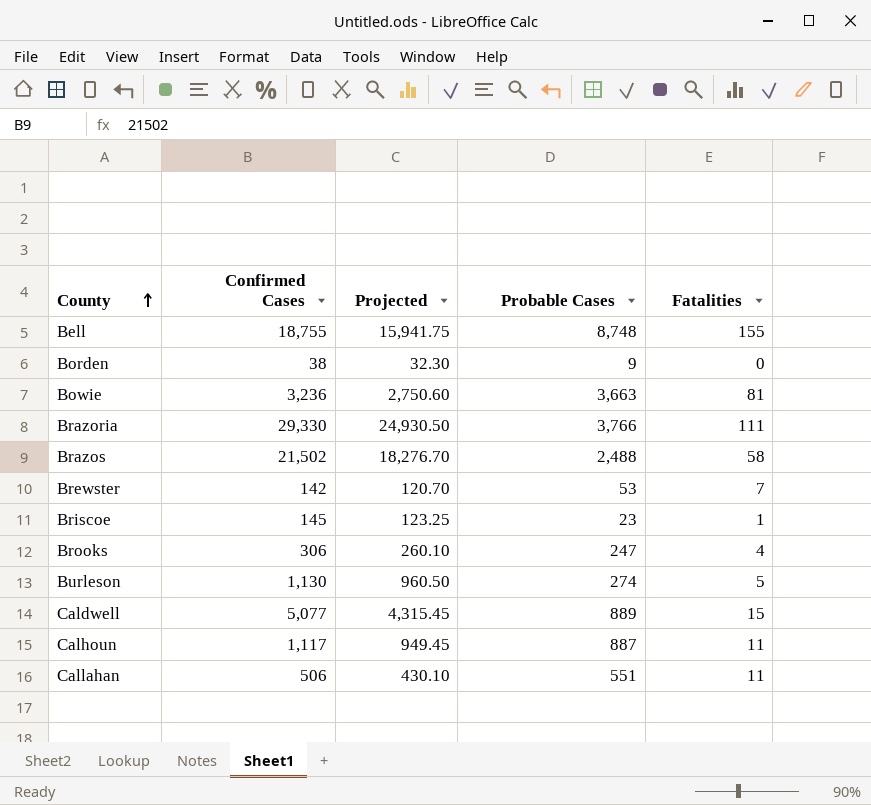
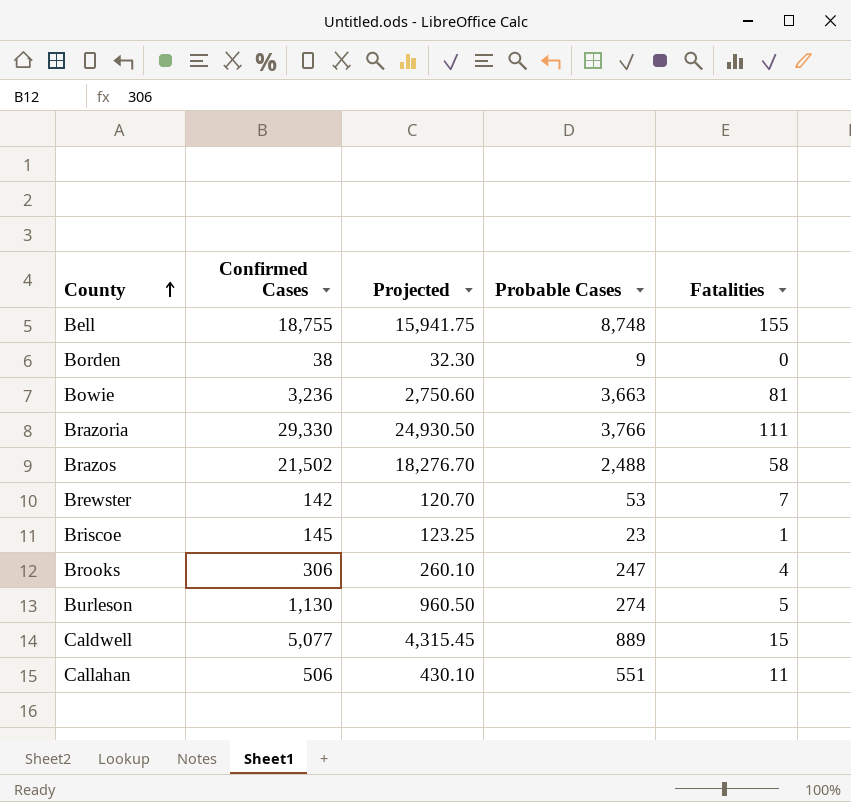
row Calhoun: 1,117 | 949.45 | 887 | 11 -> none

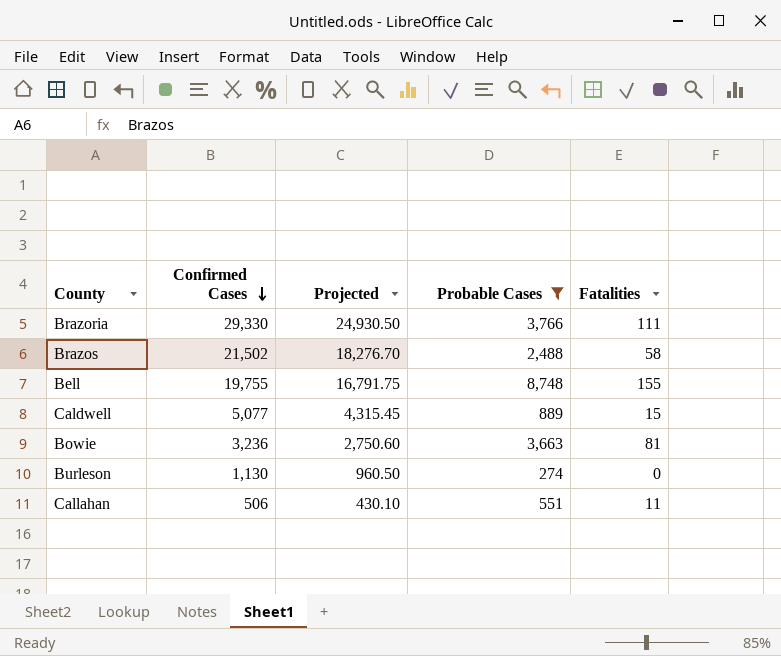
filter: none -> Probable Cases >= 274
row order: County ascending -> Confirmed Cases descending
Bell | Confirmed Cases: 18,755 -> 19,755
Bell | Projected: 15,941.75 -> 16,791.75
Burleson | Fatalities: 5 -> 0

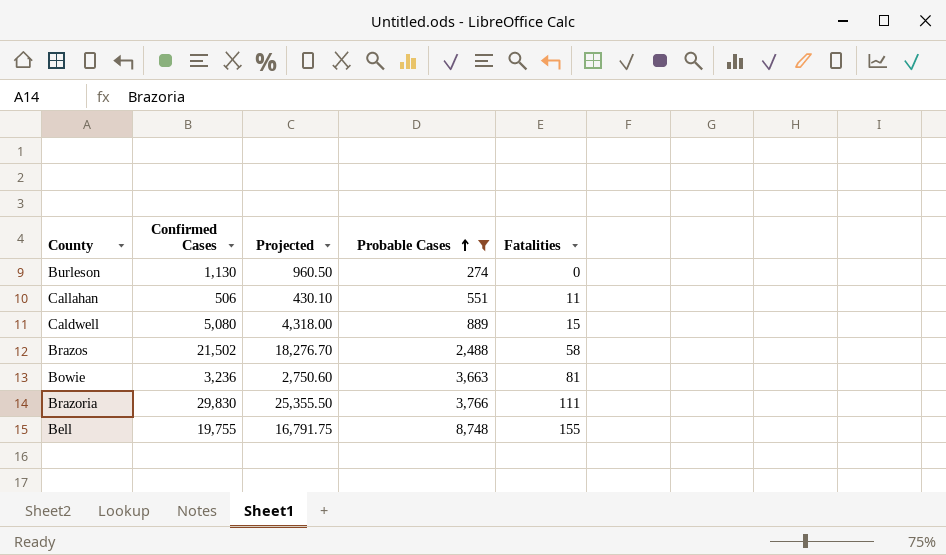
row order: Confirmed Cases descending -> Probable Cases ascending
Caldwell | Confirmed Cases: 5,077 -> 5,080
Caldwell | Projected: 4,315.45 -> 4,318.00
Brazoria | Confirmed Cases: 29,330 -> 29,830
Brazoria | Projected: 24,930.50 -> 25,355.50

=-=-=

» What is expected:
Everything from the line containing "Bell | Projected: 15,941.75 -> 16,791.75" to the last line of the listing above is to be written out exactly, except the pictures, and nothing else.

» Solution:
Bell | Projected: 15,941.75 -> 16,791.75
Burleson | Fatalities: 5 -> 0

row order: Confirmed Cases descending -> Probable Cases ascending
Caldwell | Confirmed Cases: 5,077 -> 5,080
Caldwell | Projected: 4,315.45 -> 4,318.00
Brazoria | Confirmed Cases: 29,330 -> 29,830
Brazoria | Projected: 24,930.50 -> 25,355.50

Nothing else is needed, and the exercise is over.